I welcome this opportunity to say something about our Easter commemorations. The title of my essay, however, does not include that E-word, one I try to avoid. Instead, for my purposes, I will use the title Resurrection Month, two words that more clearly describe what I want to talk about.

We live in New York City and have been incarcerated, shut down, closed off, whatever, since March 11, 2020. When the interruption occurred, I had been about to begin a month-long commemoration in our New York City Latter-day Saint ward of the spring holiday commonly known as Easter.

I had a long series of wonderful Easters while growing up in San Francisco. I loved the beautiful music, of going to church with all its gorgeous flowers, and our beautiful sisters in their smart hats. My own family’s celebrations included the stylish outfits my mother created annually for her four daughters — suits and coats and dresses resulting from months of consideration and planning and my mother’s spectacular skill. And there were her wonderful Easter-themed layer cakes with coconut dyed green to look like grass, bunches of flowers made of colored icing, little nests of jellybeans, little mirrors that became ponds with ducks swimming on them. The cakes were delicious to eat, too. Those were wonderful Easters.

[Page 138]These activities commemorated the coming of spring and were named after a fertility goddess for whom holiday events were celebrated each April back into antiquity. That Easter, now featuring bunnies, eggs, and chicks, was the first traditional celebration in the spring. The celebration of the Passover when many Jews commemorate their flight from Egypt with annual Seder feasts was later layered on the spring tradition. The third and most recent chronological event added to the above two was the Last Supper, the suffering and the crucifixion of Jesus that preceded the resurrection which built, according to the New Testament, on the traditional Passover meal.
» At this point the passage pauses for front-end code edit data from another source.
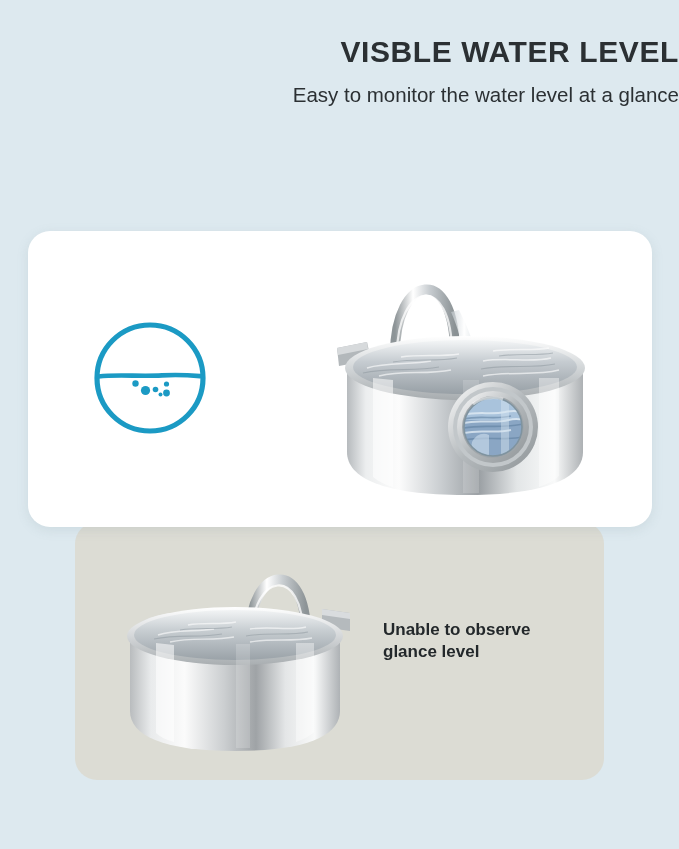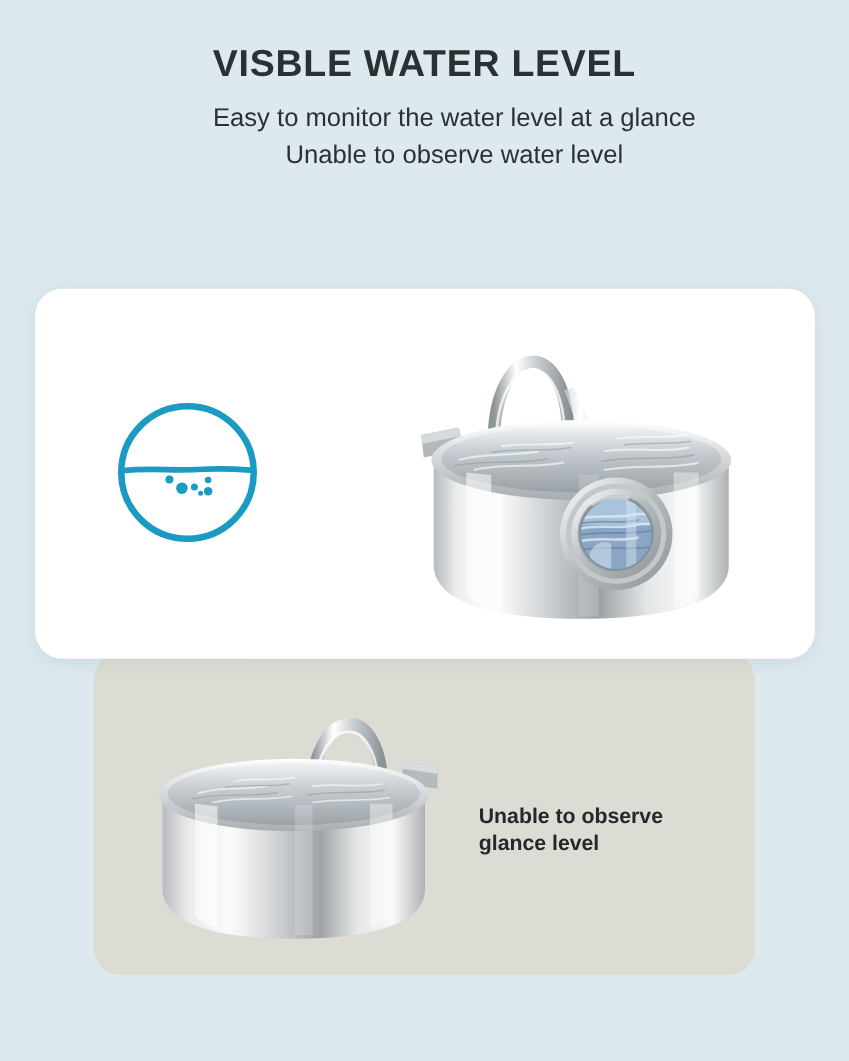"VISBLE WATER LEVEL" .header { text-align: center -> right }
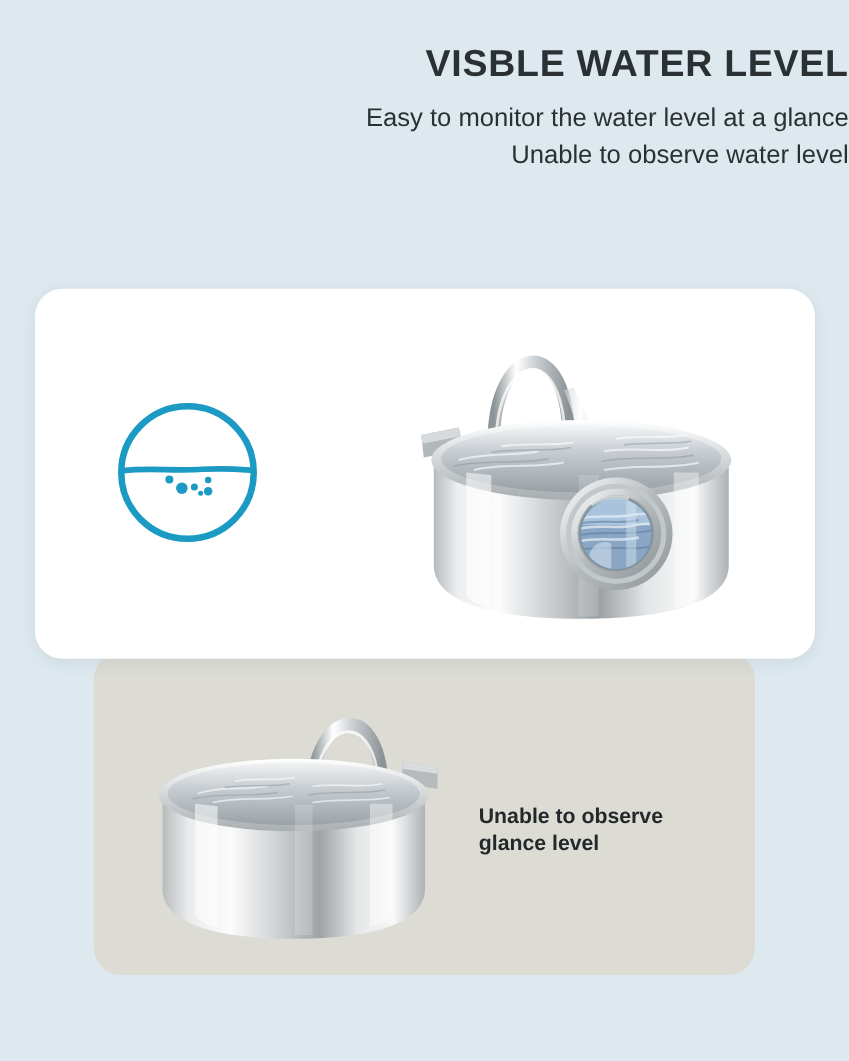"Unable to observe water level" p.subtitle { html: <p>Unable to observe water level</p> -> none }
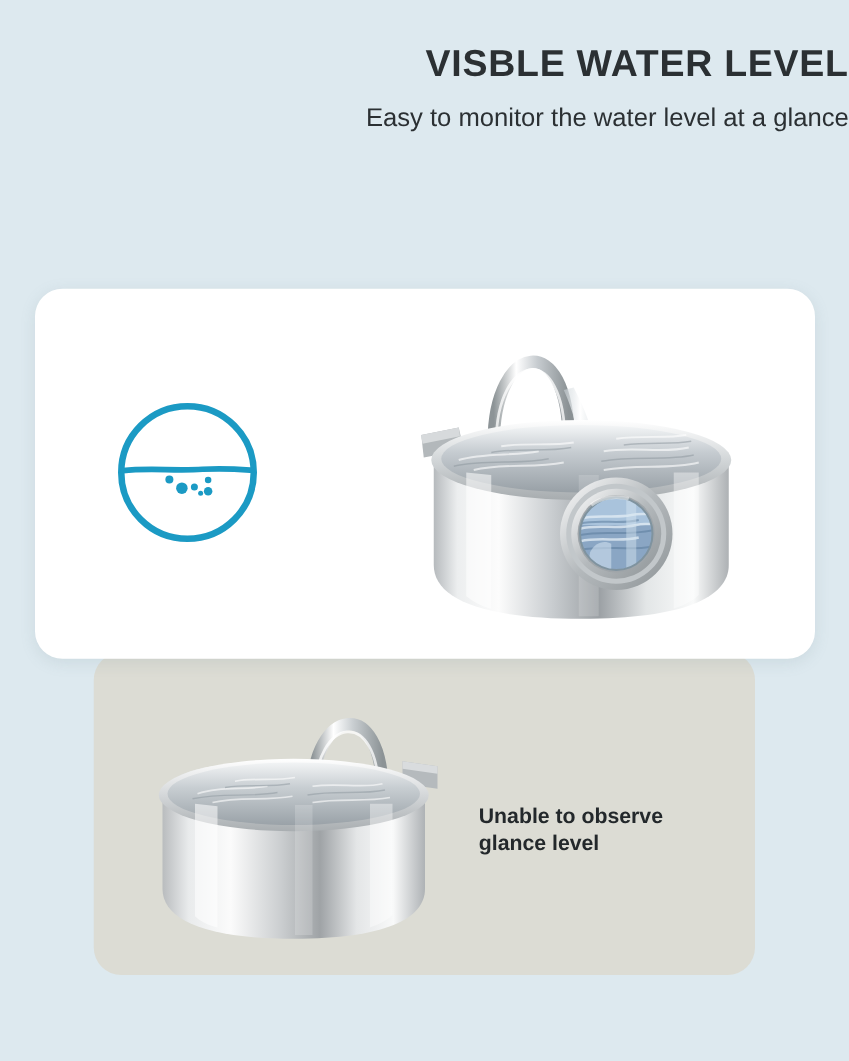"Unable to observe" .beige-caption { top: 642px -> 619px }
Jesus gave it a new meaning by using it to prepare his disciples for his death. He identified the bread as his body and the wine as his blood, soon to be sacrificed and shed.

For many of us, this Last Supper, celebrated by Jesus and his disciples, and the events that followed it, are the important events of the season. The early Christians are said to have celebrated this meal to commemorate Jesus’s death and subsequent resurrection, although the records are scanty. All of this goes way back, and I may well have some of it wrong.

We now measure time from the birth of Jesus Christ — anno Domini, in the year of our Lord — but that dating system was not even devised until 525 by Dionysius Exiguus of Scythia Minor and was not widely used until after 800 when the Anglo-Saxon historian Saint, the venerable Bede, used the dating system in his Ecclesiastical History of the English People, which he completed in ad 731.

The venerable Bede, who first wrote specifically and historically of these events, notes in his Reckoning of Time that Ēosturmōnaþ, an old English word translated in Bede’s time as “Paschal month,” was named after the Anglo-Saxon goddess Ēostre, in whose honor April feasts were celebrated. Bede is the source for the etymology of the word Easter, which is a “moveable feast” computed from a lunar calendar and has a sliding date. It has come to be the first Sunday after the ecclesiastical full moon that occurs on or soonest after 21 March, a complicated computation. That event was celebrated in 2020 on April 12 and will be on April 4 in 2021. The date of Easter was fixed by means of the local Jewish calendar, which seems to mean that Easter entered Christianity during its earliest Jewish period.

In Latin and Greek, the Christian celebration was, and still is, called Pascha, a cognate to the Hebrew Pesach, the Jewish festival known as Passover, commemorating the Jewish Exodus from Egypt. (The label Christian was first applied to the Christians in Corinth in the mid- second century. Jewish Christians, the first to celebrate the resurrection of Jesus, timed the observance in relation to Passover.)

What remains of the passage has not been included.